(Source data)

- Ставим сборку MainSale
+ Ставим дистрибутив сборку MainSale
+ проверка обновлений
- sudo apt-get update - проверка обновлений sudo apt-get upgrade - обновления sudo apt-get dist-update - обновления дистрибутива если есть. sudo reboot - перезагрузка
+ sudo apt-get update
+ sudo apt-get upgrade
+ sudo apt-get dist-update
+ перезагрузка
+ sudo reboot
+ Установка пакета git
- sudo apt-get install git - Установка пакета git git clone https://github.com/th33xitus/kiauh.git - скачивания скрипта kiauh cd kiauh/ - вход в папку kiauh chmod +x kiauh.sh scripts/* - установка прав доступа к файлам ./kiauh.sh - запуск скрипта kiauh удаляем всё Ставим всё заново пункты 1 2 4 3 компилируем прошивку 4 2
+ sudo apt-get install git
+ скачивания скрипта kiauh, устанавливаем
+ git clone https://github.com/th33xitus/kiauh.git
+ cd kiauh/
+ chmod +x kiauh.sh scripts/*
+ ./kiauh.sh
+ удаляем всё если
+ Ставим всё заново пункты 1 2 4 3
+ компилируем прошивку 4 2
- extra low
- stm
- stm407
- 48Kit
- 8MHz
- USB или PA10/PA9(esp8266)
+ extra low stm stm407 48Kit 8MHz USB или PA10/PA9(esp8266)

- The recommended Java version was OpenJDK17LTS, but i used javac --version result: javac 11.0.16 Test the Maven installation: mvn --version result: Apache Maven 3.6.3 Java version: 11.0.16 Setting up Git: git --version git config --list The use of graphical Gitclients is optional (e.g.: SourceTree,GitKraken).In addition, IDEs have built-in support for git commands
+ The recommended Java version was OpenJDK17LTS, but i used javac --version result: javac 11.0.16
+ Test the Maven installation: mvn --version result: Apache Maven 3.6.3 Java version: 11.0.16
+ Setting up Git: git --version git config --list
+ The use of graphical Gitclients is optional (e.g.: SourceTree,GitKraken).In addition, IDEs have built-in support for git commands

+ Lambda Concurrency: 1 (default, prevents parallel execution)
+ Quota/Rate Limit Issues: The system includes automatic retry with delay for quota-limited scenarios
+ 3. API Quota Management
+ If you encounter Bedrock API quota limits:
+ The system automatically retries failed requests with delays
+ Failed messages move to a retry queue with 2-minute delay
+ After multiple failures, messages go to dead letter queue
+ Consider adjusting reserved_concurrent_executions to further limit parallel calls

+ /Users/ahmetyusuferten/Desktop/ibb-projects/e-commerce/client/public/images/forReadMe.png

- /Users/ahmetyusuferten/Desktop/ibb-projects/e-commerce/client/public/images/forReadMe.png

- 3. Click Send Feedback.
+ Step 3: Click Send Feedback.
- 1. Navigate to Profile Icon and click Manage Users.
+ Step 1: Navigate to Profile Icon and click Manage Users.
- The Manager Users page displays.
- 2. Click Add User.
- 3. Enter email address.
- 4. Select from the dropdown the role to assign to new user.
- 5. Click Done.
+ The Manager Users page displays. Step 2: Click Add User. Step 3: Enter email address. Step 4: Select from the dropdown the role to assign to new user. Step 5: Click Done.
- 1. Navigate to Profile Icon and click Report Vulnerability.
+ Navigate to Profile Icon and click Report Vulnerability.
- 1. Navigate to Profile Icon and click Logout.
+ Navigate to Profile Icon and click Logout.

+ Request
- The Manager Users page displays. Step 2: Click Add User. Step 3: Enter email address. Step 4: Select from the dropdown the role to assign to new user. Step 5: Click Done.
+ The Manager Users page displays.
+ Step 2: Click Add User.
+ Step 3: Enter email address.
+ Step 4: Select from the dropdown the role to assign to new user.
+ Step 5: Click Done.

#### EXERCISE DESCRIPTION:
If a line in the entries above contains "Feedback", it counts toward the total; give only that total.

#### EXERCISE RESULT:
2